Management Analyst

Management analysts, often called management consultants, propose ways to improve an organization's efficiency. They advise managers on how to make organizations more profitable through reduced costs and increased revenues.

 

Sample of Reported Job Titles

Management Analyst, Business Analyst, Administrative Analyst, Employment Programs Analyst, Program Management Analyst, Quality Control Analyst

 

Summary

Management analysts typically do the following:

  • Gather and organize information about the problem to be solved or the procedure to be improved
  • Interview personnel and conduct on-site observations to determine the methods, equipment, and personnel that will be needed
  • Analyze financial and other data, including revenue, expenditure, and employment reports, including, sometimes, building and using sophisticated mathematical models
  • Develop solutions or alternative practices
  • Recommend new systems, procedures, or organizational changes
  • Make recommendations to management through presentations or written reports
  • Confer with managers to ensure that the changes are working

Although some management analysts work for the organization that they are analyzing, most work as consultants on a contractual basis. 

Whether they are self-employed or part of a large consulting company, the work of a management analyst may vary from project to project. Some projects require a team of consultants, each specializing in one area. In other projects, consultants work independently with the client organization's managers.
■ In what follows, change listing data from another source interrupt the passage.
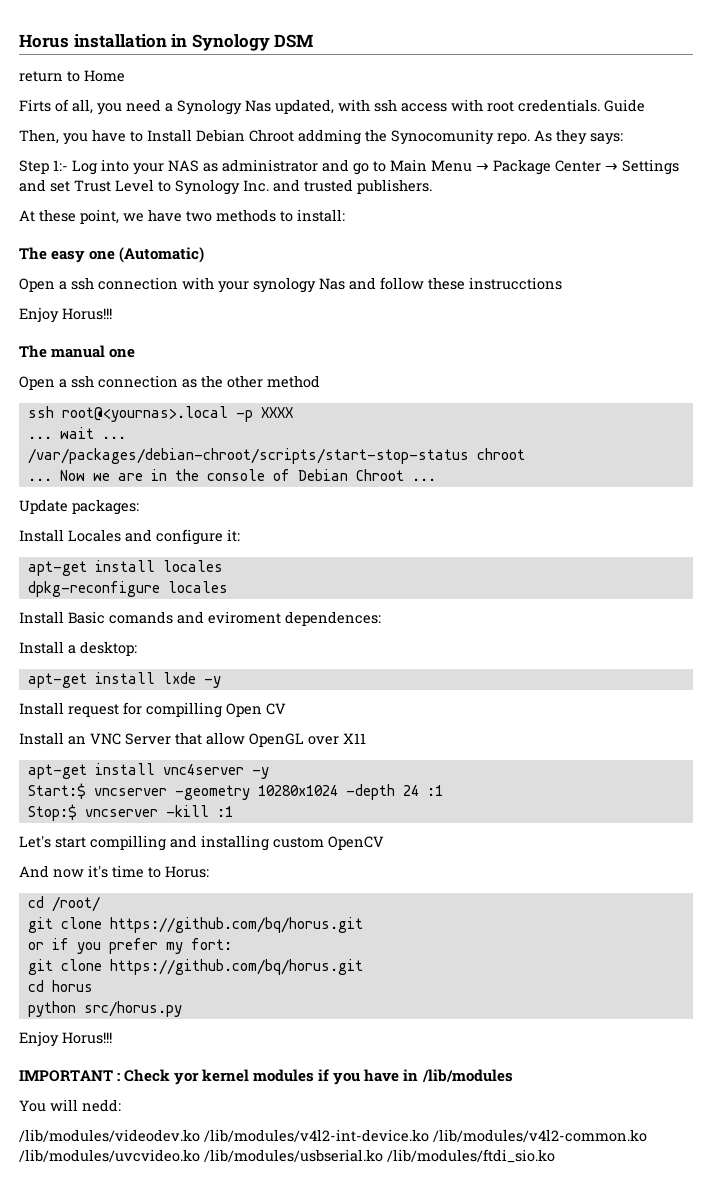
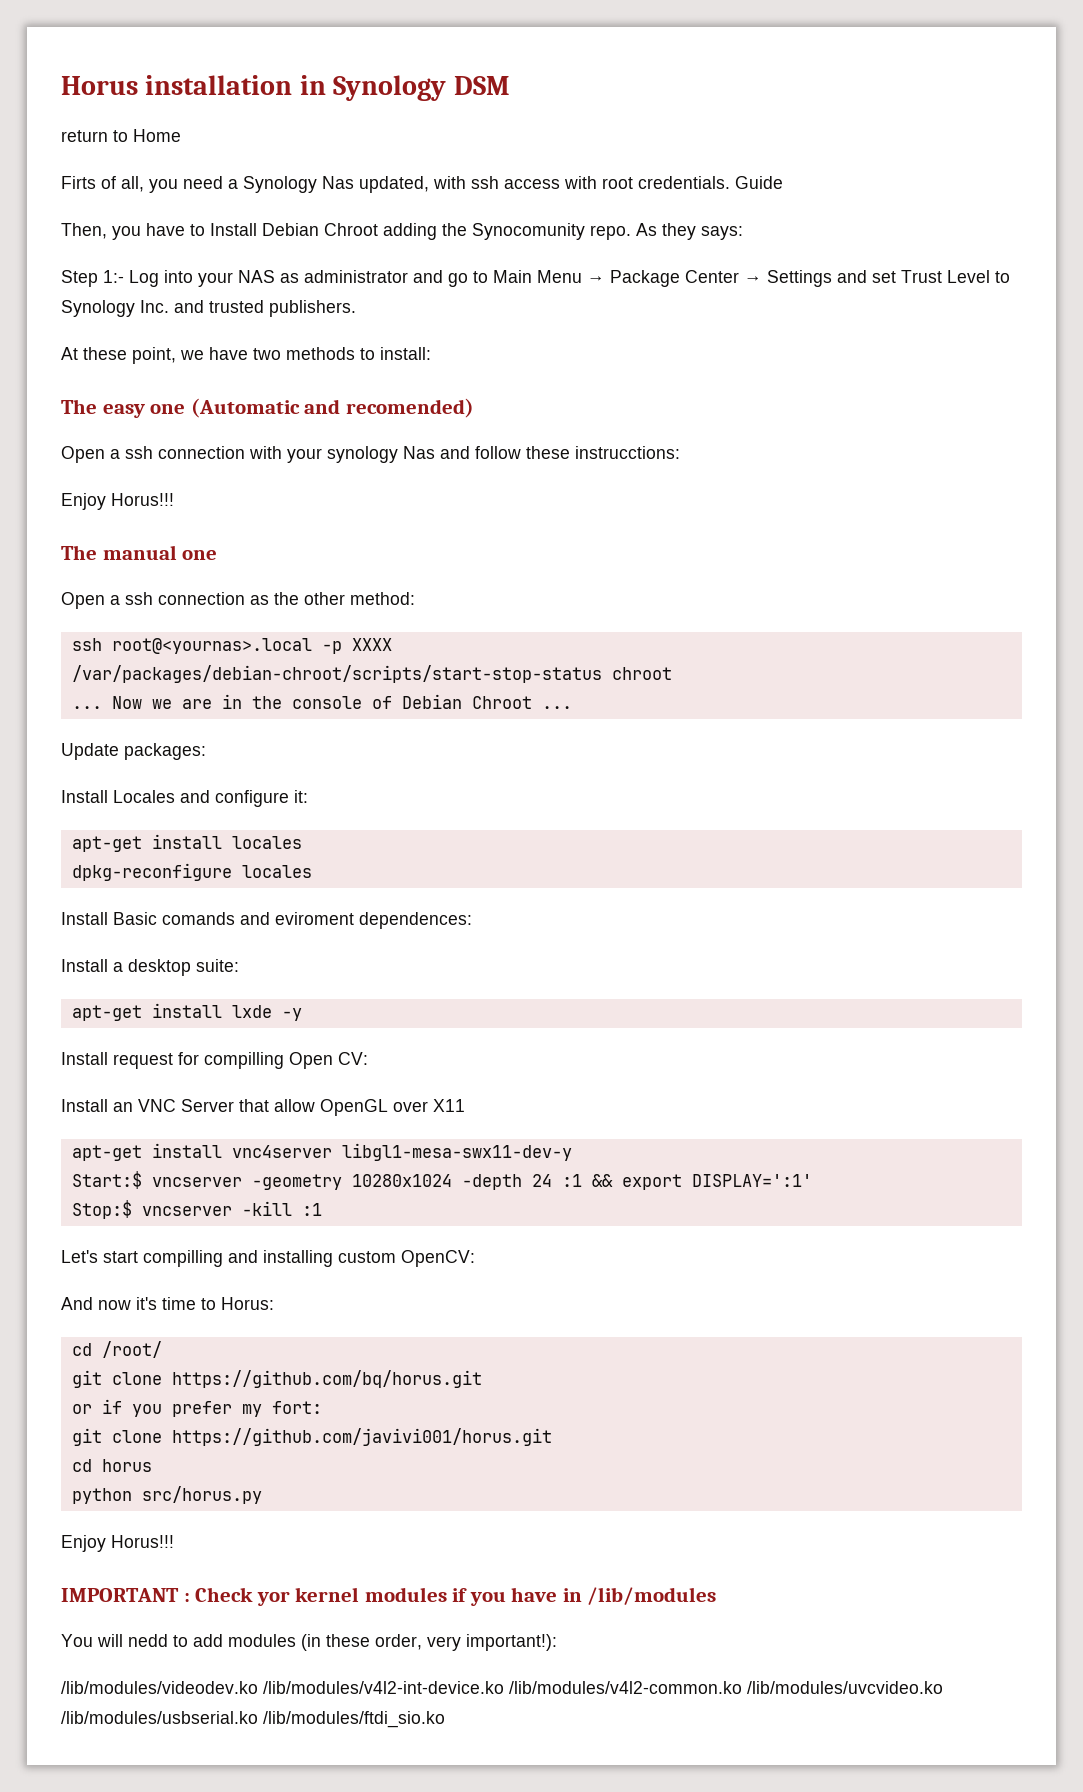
[298,129,361,145] addming -> [383,223,437,240] adding
[119,247,205,263] (Automatic) -> [190,398,474,418] (Automatic and recomended)
[469,277,562,290] instrucctions -> [575,446,680,459] instrucctions:
[267,375,320,388] method -> [350,592,415,605] method:
[27,427,126,439] // ... wait ... -> (392, 644) none
[80,641,137,656] desktop: -> [128,959,239,976] desktop suite:
[266,703,286,715] CV -> [338,1052,368,1065] CV:
[251,767,269,779] -y -> [341,1143,572,1161] libgl1-mesa-swx11-dev-y
(443, 790) none -> [591,1174,812,1190] && export DISPLAY=':1'
[328,836,384,850] OpenCV -> [401,1250,475,1267] OpenCV:
[109,959,363,975] https://github.com/bq/horus.git -> [171,1428,552,1446] https://github.com/javivi001/horus.git
[82,1099,121,1112] nedd: -> [128,1634,557,1651] nedd to add modules (in these order, very important!):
Management analysts often specialize in certain areas, such as inventory management or reorganizing corporate structures to eliminate duplicate and nonessential jobs. Some consultants specialize in a specific industry, such as healthcare or telecommunications. In government, management analysts usually specialize by type of agency.

 

Educational Requirements

Most management analysts have at least a bachelor's degree. The Certified Management Consultant (CMC) designation may improve job prospects.

A bachelor's degree is the typical entry-level requirement for management analysts. However, some employers prefer to hire candidates who have a master's degree in business administration (MBA). In 2010, 28 percent of management analysts had a master's degree.

Few colleges and universities offer formal programs in management consulting. However, many fields of study provide a suitable education because of the range of areas that management analysts address. Common fields of study include business, management, accounting, marketing, economics, statistics, computer and information science, and engineering.

 

Median Salary 2012

$78,600

 

Want to know more?

Bureau of Labor Statistics-Management Analyst

O*NET-Management Analyst

 

Get Connected

Belonging to professional organizations & LinkedIn groups can provide you with networking, informational interviewing, & job shadowing opportunities, as well as assist you with finding internships and jobs.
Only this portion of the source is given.